One of the best decisions Viacom executives made was to identify and test internal controls centrally rather than handing the work off to each of a dozen business unit leaders, he said. "We developed a lot of guidance centrally instead of having a lot of guesswork in each of the business units. We weren"t perfect in 2004, but we got more right than we got wrong."

He wasn"t alone. Michael Hultberg, executive director at Time Warner Inc., said officials at the media giant discovered during the first round of Section 404 compliance efforts that "many of the key controls we"d identified actually weren"t that key." Time Warner, which spent a mind-numbing 350,000 man-hours identifying, evaluating and testing its financial and IT controls, ended up with a higher proportion of IT control deficiencies, such as security and change management issues, said Hultberg.

Looking back on Time Warner"s first-year compliance efforts, Hultberg recommended that companies assign dedicated staffers to handle the work. "It"s a heck of a lot cheaper than hiring [a third party]," he said.

Unlike Viacom and Time Warner, whose businesses are highly decentralized, The Dow Chemical Co. has a centralized business model to support 165 manufacturing sites in 37 countries. As a result, when the Midland, Mich.-based chemical manufacturer conducted 30,000 internal control tests last year to meet its Section 404 requirements, all self-assessments were reviewed by each of the work process owners, followed by the company"s internal audit department, said Ron Edmonds, global accounting director for the company.

Going forward, said Edmonds, "we have to figure out how to make it [Section 404 controls verification] more efficient. We don"t want to see any deficiencies, but with a company our size, we"re going to have them." Dow Chemical had US$40 billion in revenues last year.

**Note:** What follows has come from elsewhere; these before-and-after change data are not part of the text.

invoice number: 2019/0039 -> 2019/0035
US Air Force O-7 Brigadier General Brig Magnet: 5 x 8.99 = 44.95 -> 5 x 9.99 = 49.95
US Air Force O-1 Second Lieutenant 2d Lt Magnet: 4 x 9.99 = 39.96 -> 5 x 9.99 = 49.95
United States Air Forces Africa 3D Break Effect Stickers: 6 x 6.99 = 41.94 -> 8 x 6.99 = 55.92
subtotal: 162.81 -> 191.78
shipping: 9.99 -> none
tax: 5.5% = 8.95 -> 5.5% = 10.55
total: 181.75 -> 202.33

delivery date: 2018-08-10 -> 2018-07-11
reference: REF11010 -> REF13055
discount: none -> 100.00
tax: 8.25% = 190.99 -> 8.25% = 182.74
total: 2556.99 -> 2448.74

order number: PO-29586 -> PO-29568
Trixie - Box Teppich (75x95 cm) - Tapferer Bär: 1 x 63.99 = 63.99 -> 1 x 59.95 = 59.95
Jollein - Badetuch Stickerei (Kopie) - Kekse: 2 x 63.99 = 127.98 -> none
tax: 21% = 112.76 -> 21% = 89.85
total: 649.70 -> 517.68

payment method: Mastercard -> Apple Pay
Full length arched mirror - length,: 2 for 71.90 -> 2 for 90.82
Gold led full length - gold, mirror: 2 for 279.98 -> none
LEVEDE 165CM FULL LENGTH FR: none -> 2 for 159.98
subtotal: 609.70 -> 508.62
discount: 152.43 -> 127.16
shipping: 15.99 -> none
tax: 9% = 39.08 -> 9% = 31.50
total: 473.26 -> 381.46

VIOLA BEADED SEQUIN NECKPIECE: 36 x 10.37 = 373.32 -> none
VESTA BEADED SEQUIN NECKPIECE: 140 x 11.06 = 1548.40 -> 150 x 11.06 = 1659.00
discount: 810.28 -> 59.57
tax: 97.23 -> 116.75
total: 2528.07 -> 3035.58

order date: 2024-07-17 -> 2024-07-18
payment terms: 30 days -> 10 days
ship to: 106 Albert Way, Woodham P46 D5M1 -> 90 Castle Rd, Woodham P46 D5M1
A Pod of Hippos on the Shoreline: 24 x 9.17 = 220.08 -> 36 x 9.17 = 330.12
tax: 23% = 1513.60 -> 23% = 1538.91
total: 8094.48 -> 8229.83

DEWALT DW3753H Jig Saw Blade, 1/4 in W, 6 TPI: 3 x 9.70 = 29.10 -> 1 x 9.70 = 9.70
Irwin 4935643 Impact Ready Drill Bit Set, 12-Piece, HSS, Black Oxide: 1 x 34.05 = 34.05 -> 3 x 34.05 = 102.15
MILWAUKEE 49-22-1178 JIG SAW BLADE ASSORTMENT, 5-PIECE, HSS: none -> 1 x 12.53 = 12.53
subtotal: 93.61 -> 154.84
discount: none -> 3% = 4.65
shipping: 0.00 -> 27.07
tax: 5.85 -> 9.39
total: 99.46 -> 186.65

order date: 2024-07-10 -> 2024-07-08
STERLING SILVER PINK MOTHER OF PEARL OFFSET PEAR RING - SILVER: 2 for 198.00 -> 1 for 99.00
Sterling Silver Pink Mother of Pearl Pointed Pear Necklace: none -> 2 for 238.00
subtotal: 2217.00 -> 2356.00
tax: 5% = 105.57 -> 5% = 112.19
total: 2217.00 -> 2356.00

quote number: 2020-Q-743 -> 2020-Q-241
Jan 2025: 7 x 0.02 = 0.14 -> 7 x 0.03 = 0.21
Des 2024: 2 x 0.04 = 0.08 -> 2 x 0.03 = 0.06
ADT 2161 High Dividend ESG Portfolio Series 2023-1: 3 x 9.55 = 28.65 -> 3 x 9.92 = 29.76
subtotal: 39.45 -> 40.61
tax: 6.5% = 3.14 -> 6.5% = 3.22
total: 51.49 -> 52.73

One of the biggest challenges companies faced last year was trying to test thousands of internal controls with manual testing procedures instead of automated IT tools, said Harald Will, president and CEO of ACL Services Ltd., a Vancouver, British Columbia-based vendor of software for financial executives. As a result, many internal audit teams "didn"t get to everything they should have because they"re spending so much time on manual controls," said Will.

Because Section 404-related work consumed so much time and resources, many companies ended up placing a number of strategic IT/business projects on the back burner to meet the Dec. 31, 2004, deadline. And while some strategic projects are still being deferred, many companies have been channeling their IT spending into areas such as business intelligence in order to provide senior management with greater visibility into organizational performance and operations, said John Hagerty, an analyst at Boston-based AMR Research Inc.

Said Hagerty, "That"s where the battle is being fought right now."